Record extracts:

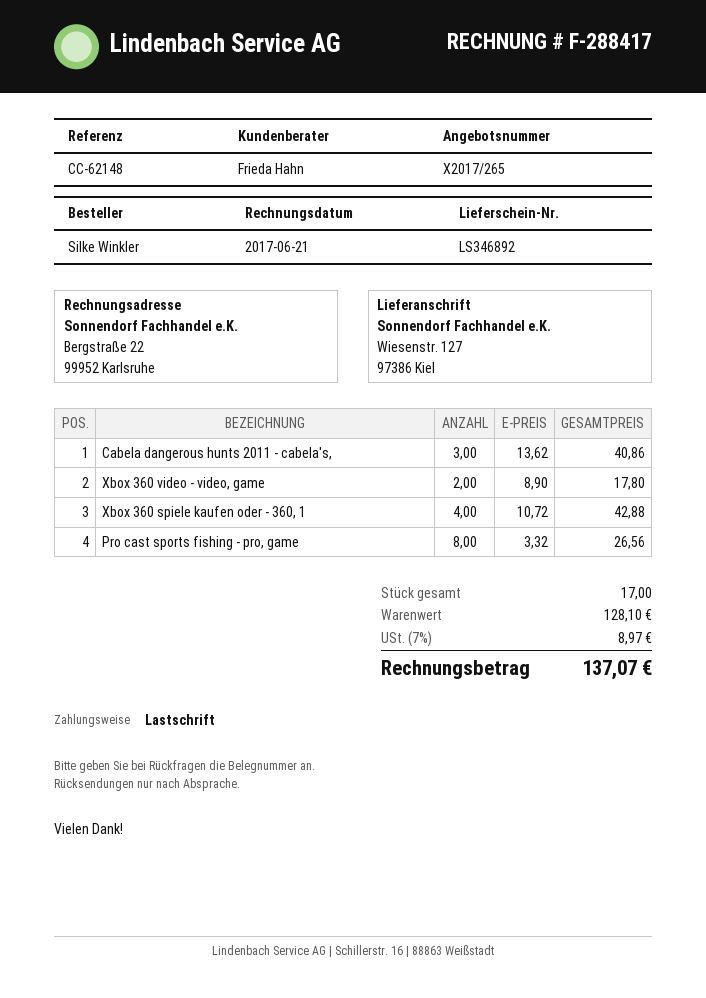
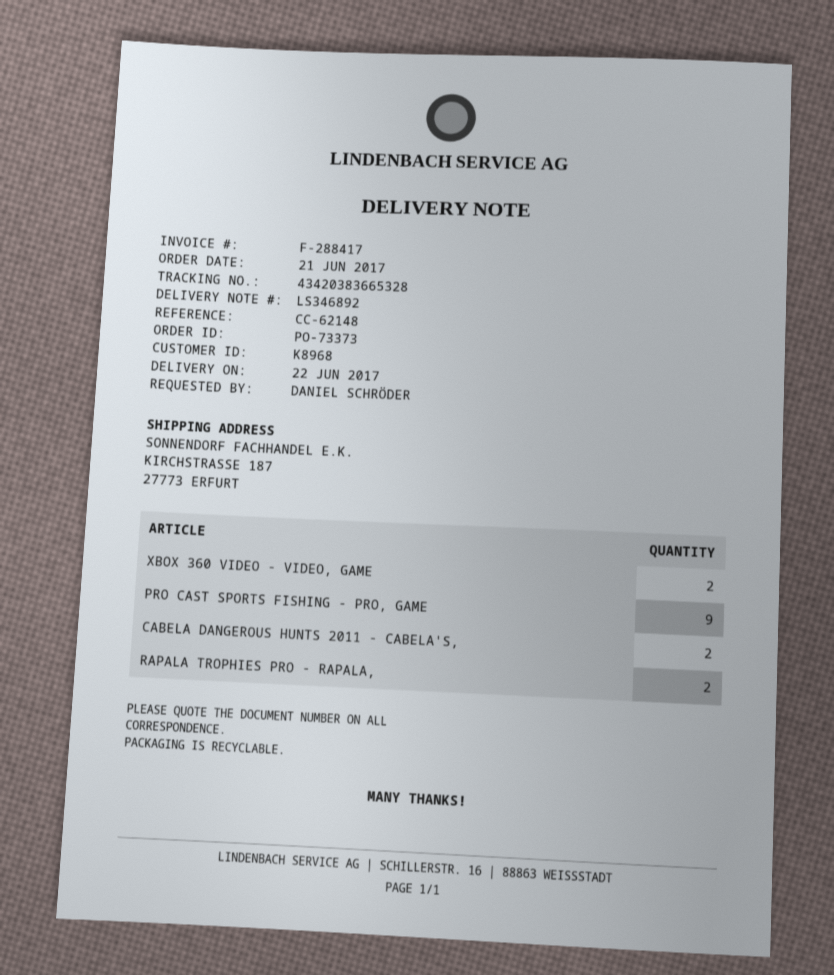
ordered by: Silke Winkler -> DANIEL SCHRÖDER
ship to: Wiesenstr. 127, 97386 Kiel -> KIRCHSTRASSE 187, 27773 ERFURT
Cabela dangerous hunts 2011 - cabela's,: 3 -> 2
Xbox 360 spiele kaufen oder - 360, 1: 4 -> none
Pro cast sports fishing - pro, game: 8 -> 9
RAPALA TROPHIES PRO - RAPALA,: none -> 2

Assigned task:
Copy out the data verbatim, with no pictures.

Output below:
ordered by: Silke Winkler -> DANIEL SCHRÖDER
ship to: Wiesenstr. 127, 97386 Kiel -> KIRCHSTRASSE 187, 27773 ERFURT
Cabela dangerous hunts 2011 - cabela's,: 3 -> 2
Xbox 360 spiele kaufen oder - 360, 1: 4 -> none
Pro cast sports fishing - pro, game: 8 -> 9
RAPALA TROPHIES PRO - RAPALA,: none -> 2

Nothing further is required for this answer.